Smith didn't tell the court how many he asked to send, but police gathered more than 564 pieces of evidence in the case, the court heard during Oland's first trial in 2015.
An RCMP lab strategist told Smith he could send only five exhibits to start, with a turnaround time of 25 days, which was "about the shortest you can get."
He had to wait for those results to come back before he could send more, he said.
Forensic testing continued for another two years.
It was November 2013 when police charged Dennis Oland with second-degree murder in his father's death.
Oland was the last known person to see the multimillionaire alive when he visited him at his investment firm office at 52 Canterbury St., on the evening of July 6, 2011.
The body of the 69-year-old was discovered in his office the next morning, face-down in a pool of blood. He had suffered 45 sharp- and blunt-force injuries. No weapon was ever found.
A jury found Oland guilty in December 2015, but the New Brunswick Court of Appeal overturned his conviction and ordered a new trial, citing an error in the trial judge's instructions to the jury.
Oland, 50, is now being retried by judge-alone.
The trial is scheduled to continue in Saint John's Court of Queen's Bench on Wednesday at 9:30 a.m., with Smith back on the witness stand. His testimony, which began in December but was put on hold because he was ill, is expected to continue for the rest of the week.
On Tuesday, Smith told the court the first batch of evidence he sent to the RCMP lab on July 21, 2011, included a sample of the victim's blood to serve as a DNA standard to test other evidence against, and swabs of the victim's fingernails from both hands.

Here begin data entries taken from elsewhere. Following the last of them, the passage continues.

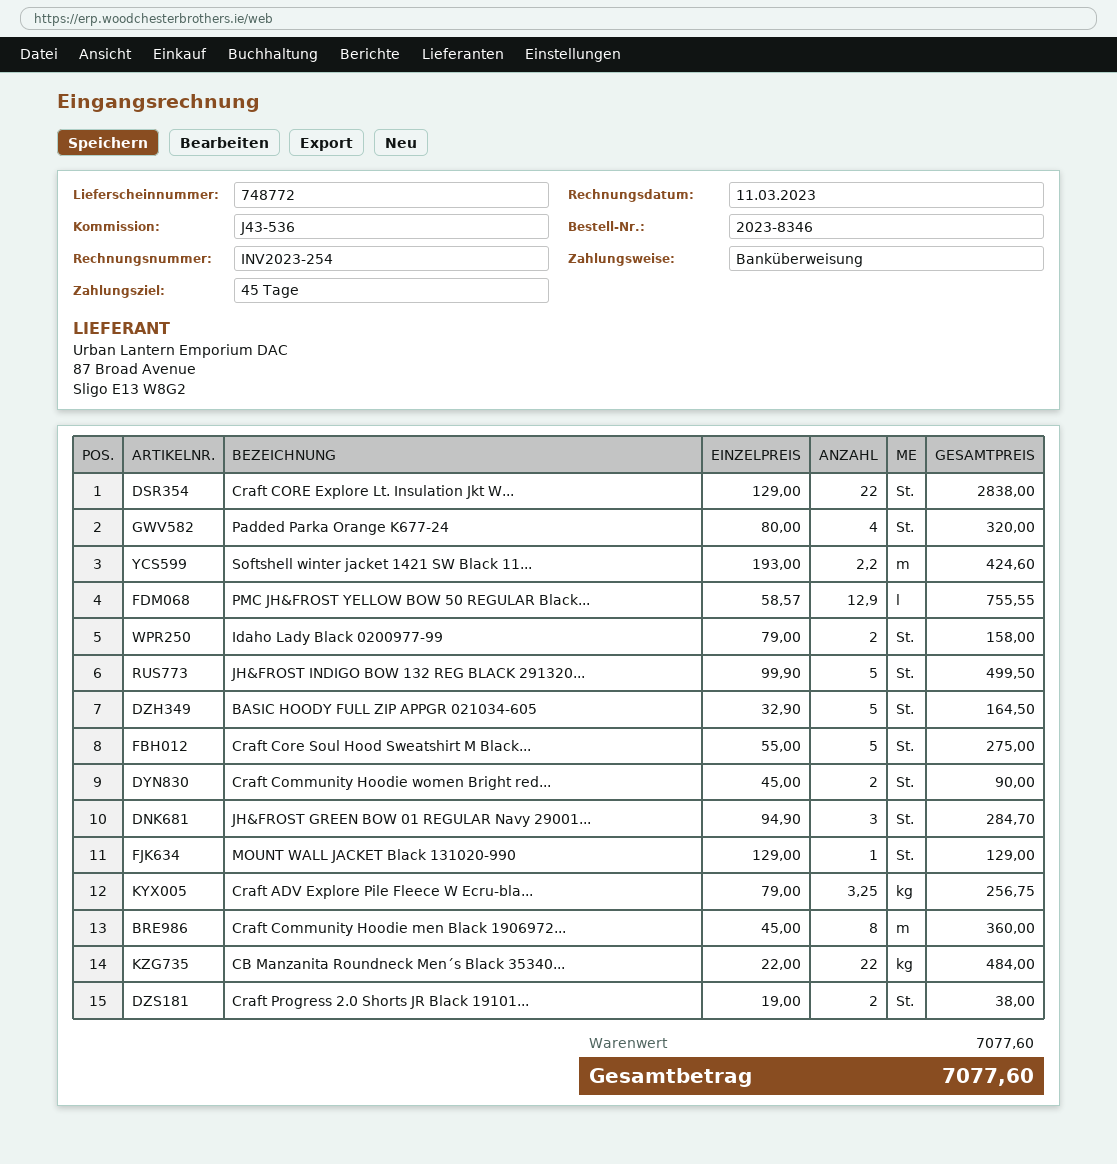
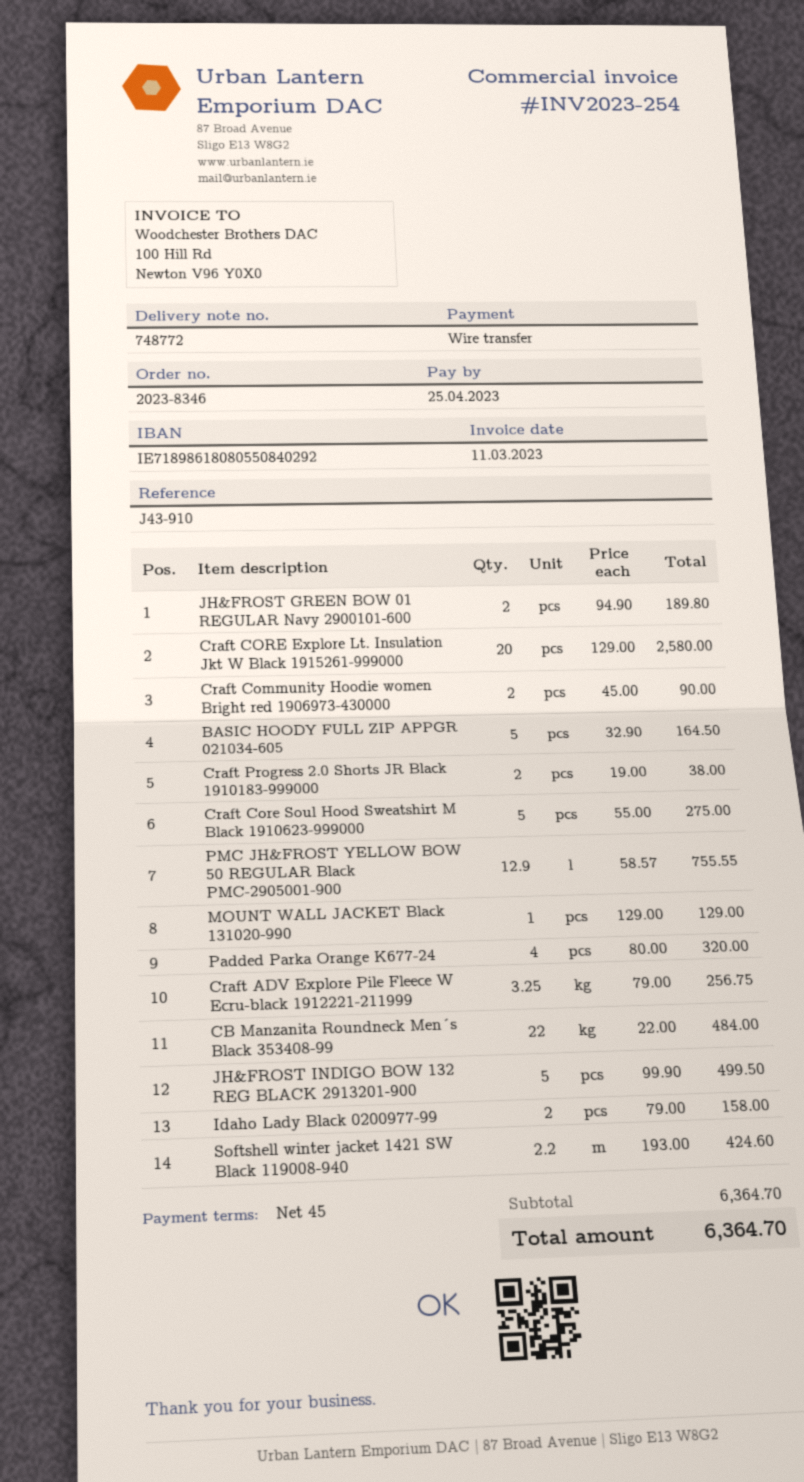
reference: J43-536 -> J43-910
Craft CORE Explore Lt. Insulation Jkt W...: 22 x 129.00 = 2838.00 -> 20 x 129.00 = 2580.00
JH&FROST GREEN BOW 01 REGULAR Navy 29001...: 3 x 94.90 = 284.70 -> 2 x 94.90 = 189.80
Craft Community Hoodie men Black 1906972...: 8 x 45.00 = 360.00 -> none
subtotal: 7077.60 -> 6364.70
total: 7077.60 -> 6364.70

He also sent two swabs of the car the accused was driving when he visited his father on the night he was killed — from the inside handle of the driver's door and the driver's door trunk release switch.
"I agreed with [the lab] these would be the most probative to send at that time," said Smith.
Police had seized Oland's Volkswagen Golf City during a search of his home in Rothesay on July 14, 2011.
The car was towed to the police garage, where Smith took the samples and seized several items, including a receipt from a gas station in Saint John's north end dated July 7, 2011, at 9:24 a.m. — shortly after the victim's body was discovered in his uptown office.
Although the car interior was "dirty" and did not appear to have been cleaned recently, there were no visible bloodstains and chemical reactants produced negative results, said Smith.
He received the forensic lab report on the first batch of exhibits on Aug. 8, 2011, but did not reveal the results in court. They will be discussed later in the trial, said lead Crown prosecutor P.J. Veniot.
The second batch of exhibits, sent on Sept. 12, 2011, included hair found in both of the victim's hands, fingernail clippings from both hands, and two more swabs of Oland's car — from the rear of the steering wheel and the front passenger seat headrest.
In October 2012, Saint John police sent some items to two private labs for further testing, said Smith, without elaborating.
4-day delay on bloodstain analysis of scene
A RCMP bloodstain pattern analyst didn't examine the crime scene until four days after the victim's body was discovered, the courtoom heard.
Saint John police decided to request the RCMP's help on July 9, said Smith, who had been busy processing the scene alone because the forensics unit was short-staffed.
That day, then-Insp. Glen McCloskey, the head of the criminal investigations division, was in the foyer outside the bloody office and saw Smith taking measurements of bloodstains.
McCloskey asked what he was doing and Smith explained he hoped to send the data away to an expert for analysis.
"That was when he asked me if I would prefer to have a bloodstain analyst come to the scene," Smith told the court.
"I agreed that that would be very beneficial, if it was possible."
Sgt. Brian Wentzell arrived from Halifax on July 11.
The retrial has not yet heard from Wentzell. During Oland's first trial, Wentzell testified his abilities were "limited" by the amount of time that had passed before he was called.
By the time he arrived at the scene, the body had been removed, several people had been in and out of the office, and some items had been moved, including a desk, chair, backpack and some papers, he had said.
Still, Wentzell immediately set about documenting the scene, said Smith. He took photographs and measurements, circled bloodstains and marked their directionality, he said.